#### TASK DIRECTIONS
Print the listing below again, exactly. Skip the pictures.

#### INFORMATION
______

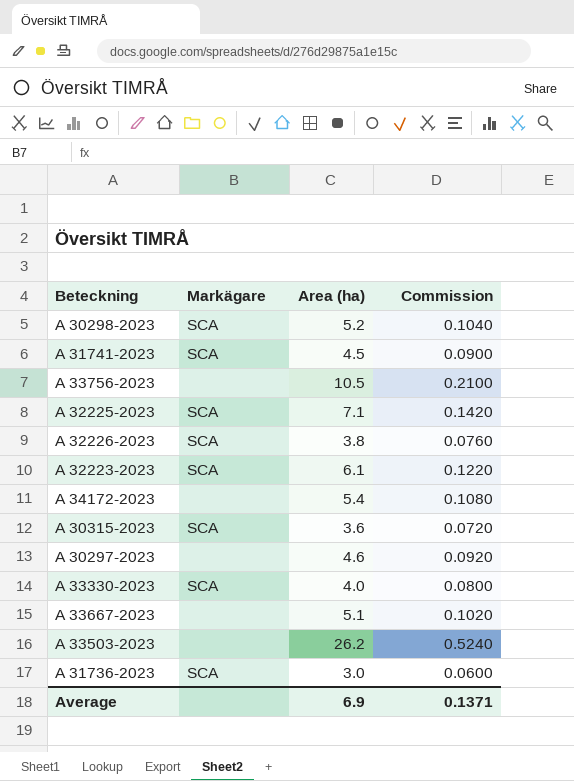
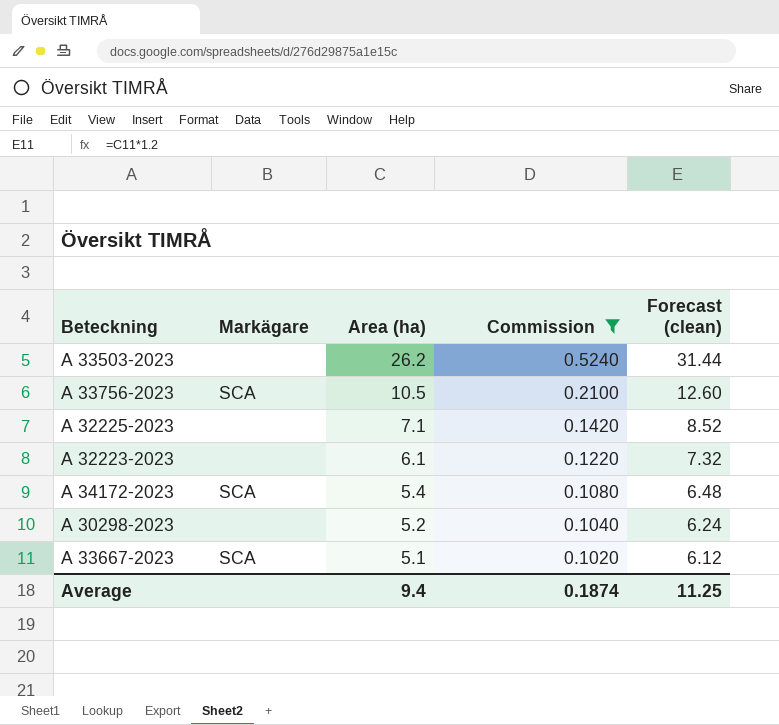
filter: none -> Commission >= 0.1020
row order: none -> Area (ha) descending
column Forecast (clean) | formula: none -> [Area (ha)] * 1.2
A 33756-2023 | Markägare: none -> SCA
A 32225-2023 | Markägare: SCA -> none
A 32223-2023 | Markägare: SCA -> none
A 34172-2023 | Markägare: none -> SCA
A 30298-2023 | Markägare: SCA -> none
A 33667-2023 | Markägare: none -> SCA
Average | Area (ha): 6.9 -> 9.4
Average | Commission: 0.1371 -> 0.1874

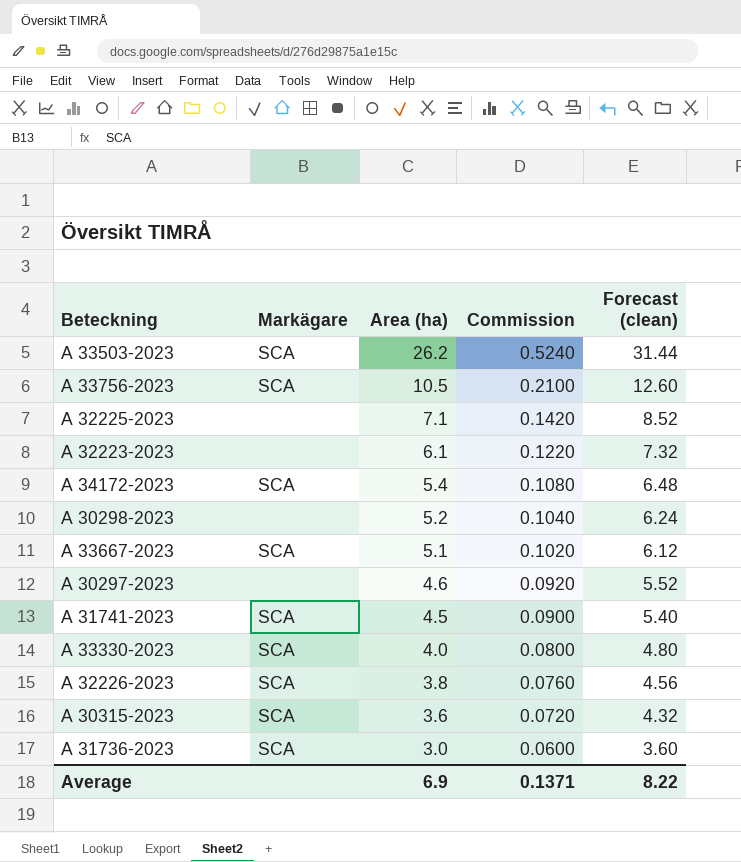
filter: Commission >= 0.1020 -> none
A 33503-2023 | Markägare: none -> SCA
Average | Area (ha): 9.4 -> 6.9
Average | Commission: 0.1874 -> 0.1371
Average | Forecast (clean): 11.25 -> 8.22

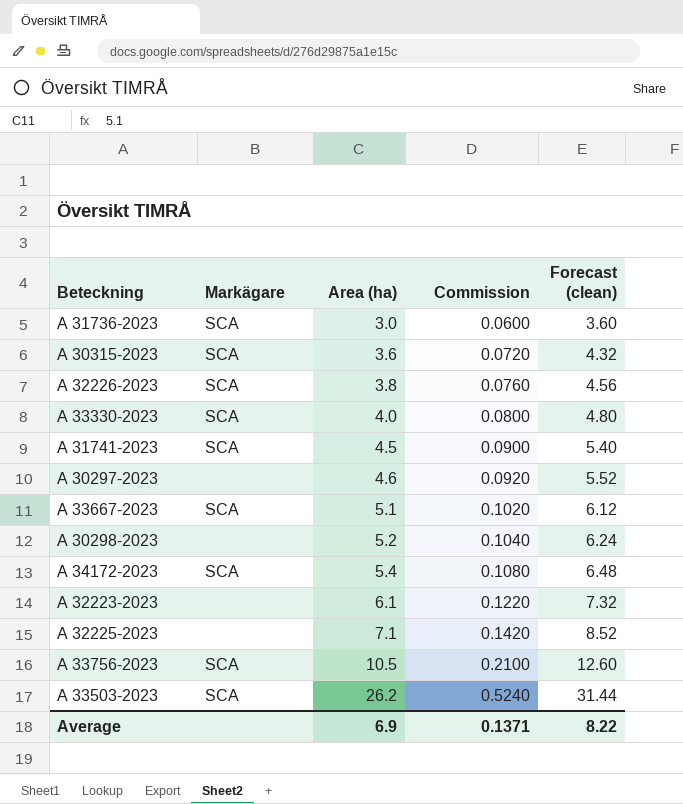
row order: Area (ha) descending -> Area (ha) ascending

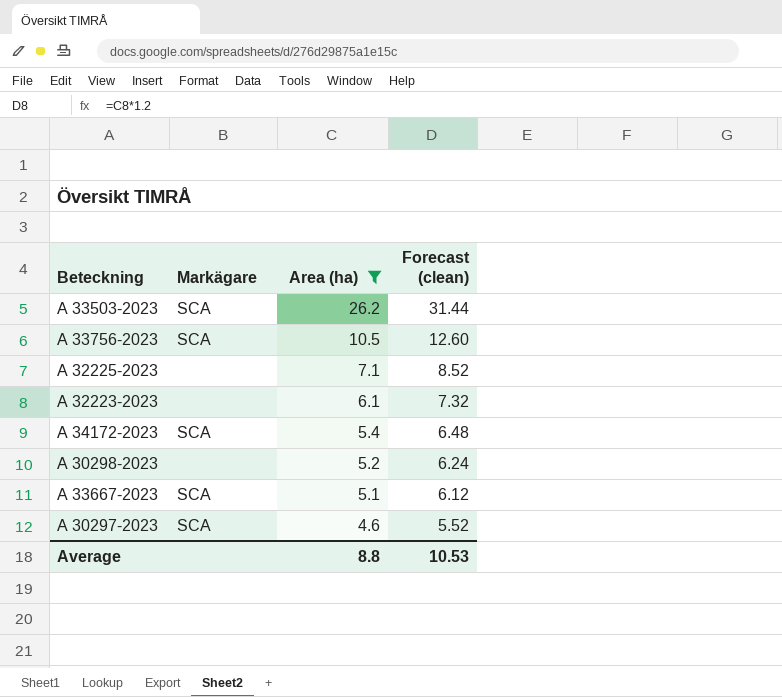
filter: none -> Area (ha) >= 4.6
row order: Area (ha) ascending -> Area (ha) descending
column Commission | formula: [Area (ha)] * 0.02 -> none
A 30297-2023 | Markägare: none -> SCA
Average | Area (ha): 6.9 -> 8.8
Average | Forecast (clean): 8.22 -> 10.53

______

#### RESULT FOR THIS EXERCISE
filter: none -> Commission >= 0.1020
row order: none -> Area (ha) descending
column Forecast (clean) | formula: none -> [Area (ha)] * 1.2
A 33756-2023 | Markägare: none -> SCA
A 32225-2023 | Markägare: SCA -> none
A 32223-2023 | Markägare: SCA -> none
A 34172-2023 | Markägare: none -> SCA
A 30298-2023 | Markägare: SCA -> none
A 33667-2023 | Markägare: none -> SCA
Average | Area (ha): 6.9 -> 9.4
Average | Commission: 0.1371 -> 0.1874

filter: Commission >= 0.1020 -> none
A 33503-2023 | Markägare: none -> SCA
Average | Area (ha): 9.4 -> 6.9
Average | Commission: 0.1874 -> 0.1371
Average | Forecast (clean): 11.25 -> 8.22

row order: Area (ha) descending -> Area (ha) ascending

filter: none -> Area (ha) >= 4.6
row order: Area (ha) ascending -> Area (ha) descending
column Commission | formula: [Area (ha)] * 0.02 -> none
A 30297-2023 | Markägare: none -> SCA
Average | Area (ha): 6.9 -> 8.8
Average | Forecast (clean): 8.22 -> 10.53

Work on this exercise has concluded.